Specific symptoms of drug addiction

Though the symptoms of drug addiction are pretty similar, some Commonly Abused Drugs have specific symptoms.

Heroin: narrowed to maximum pupils with no reaction to light;  marks on the skin from intravenous injections;  unusual sleepiness during a day;  loss of appetite and weight, the symptoms very much resembling flu in case of withdrawal from opioids such as sweating; muscle pain, watery eyes, running nose, sneezing, vomiting,  limb twitching.

Stimulants (amphetamines (including Crystal Meth), Cocaine (including Crack Cocaine), MDMA (ecstasy)  : euphoria, dilated pupils, dry mouth,  increased heart rate, sweating, fever,  hyperactivity; talkativeness, excessive irritability, anxiety,  paranoia, panic attacks,  long periods of time without eating and sleep with following after the increased appetite and deep sleep for the next few days.

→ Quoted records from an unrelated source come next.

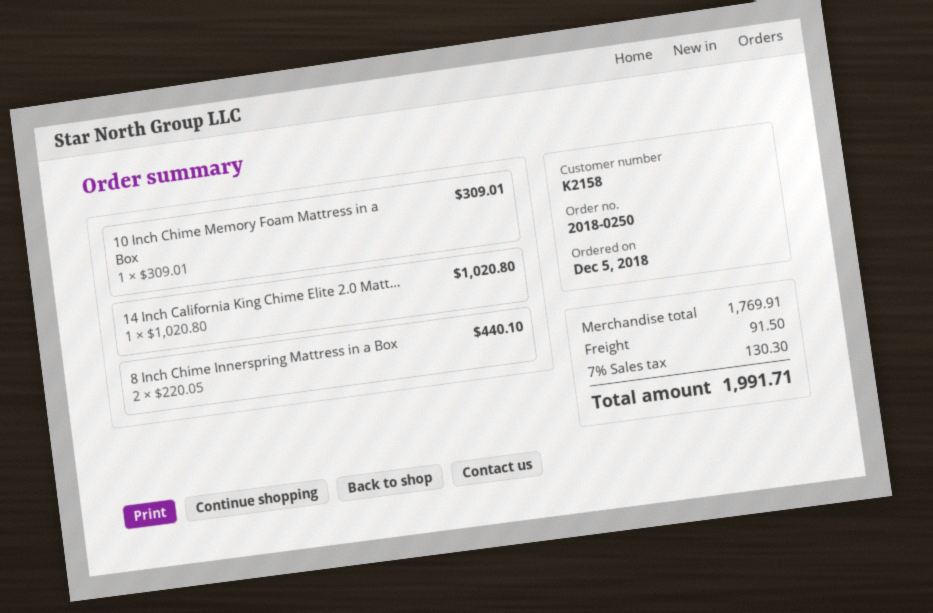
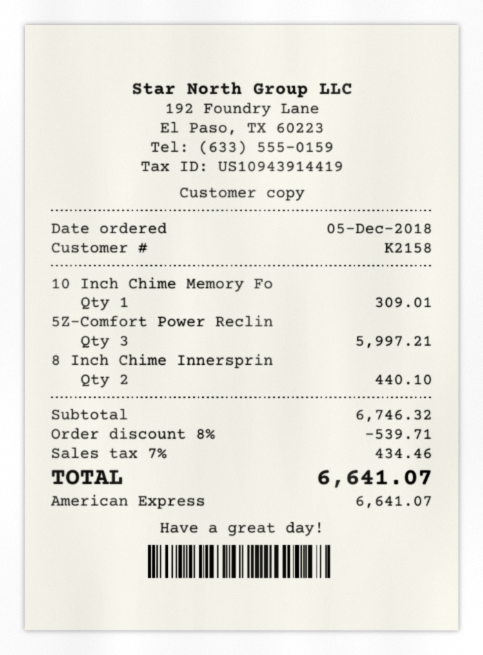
14 Inch California King Chime Elite 2.0 Matt...: 1 for 1020.80 -> none
5Z-Comfort Power Reclin: none -> 3 for 5997.21
subtotal: 1769.91 -> 6746.32
discount: none -> 8% = 539.71
shipping: 91.50 -> none
tax: 7% = 130.30 -> 7% = 434.46
total: 1991.71 -> 6641.07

Marijuana: glassy  red eyes; loud talking, inappropriate laughter and jokes, preposterous thoughts, drunk-like behavior.

Depressants (including bensodiazepines, GHB, hypnotics): contracted pupils, slurred speech, drowsiness, sleepiness, impaired concentration, clumsiness, confusion.

Hallucinogens (LSD, PCP): dilated pupils, detachment from people around, hallucinations, poor judgment, odd behavior including paranoia and panic attacks, fear, aggressiveness.

 

How to help a drug user

Discovering your loved one is using the drugs is very painful.  It makes you confused, anger. You are upset,  disrupted, scared. It’s important to control your emotions, behavior, to remain calm when confronting your relative or friend. You have to discuss the problem only when everyone is sober.  Try to express your worries  and make it clear that your concerns come from a place of love. Your loved one must feel your support. You must encourage him/her to pass treatment.

What you don't have to do is:

-To  make excuses for the drug use,  to cover up the problem, to pretend that nothing really happened or underestimate the seriousness of the situation;

-To attempt to punish, threaten, bribe or moralize a drug user. Try to speak to him/her rationally. Emotional appeals may only increase feelings of guilt and strengthen desire to use drugs.

-To take over the drug user's responsibilities for addiction. Usually it leaves an addict with no sense of importance or self-respect. People have to carry their own responsibility for their actions.

-To blame yourself, make yourself  feel guilty or responsible for another person's  behavior.

-To use the drugs with a drug user. Sharing the drugs doesn't make you closer to an addict.  By this way you run the risk to develop your own addiction.

What you have to do is to seek for a qualified medical help. The sooner you do that the better the result of treatment, the higher chances for successful recovery.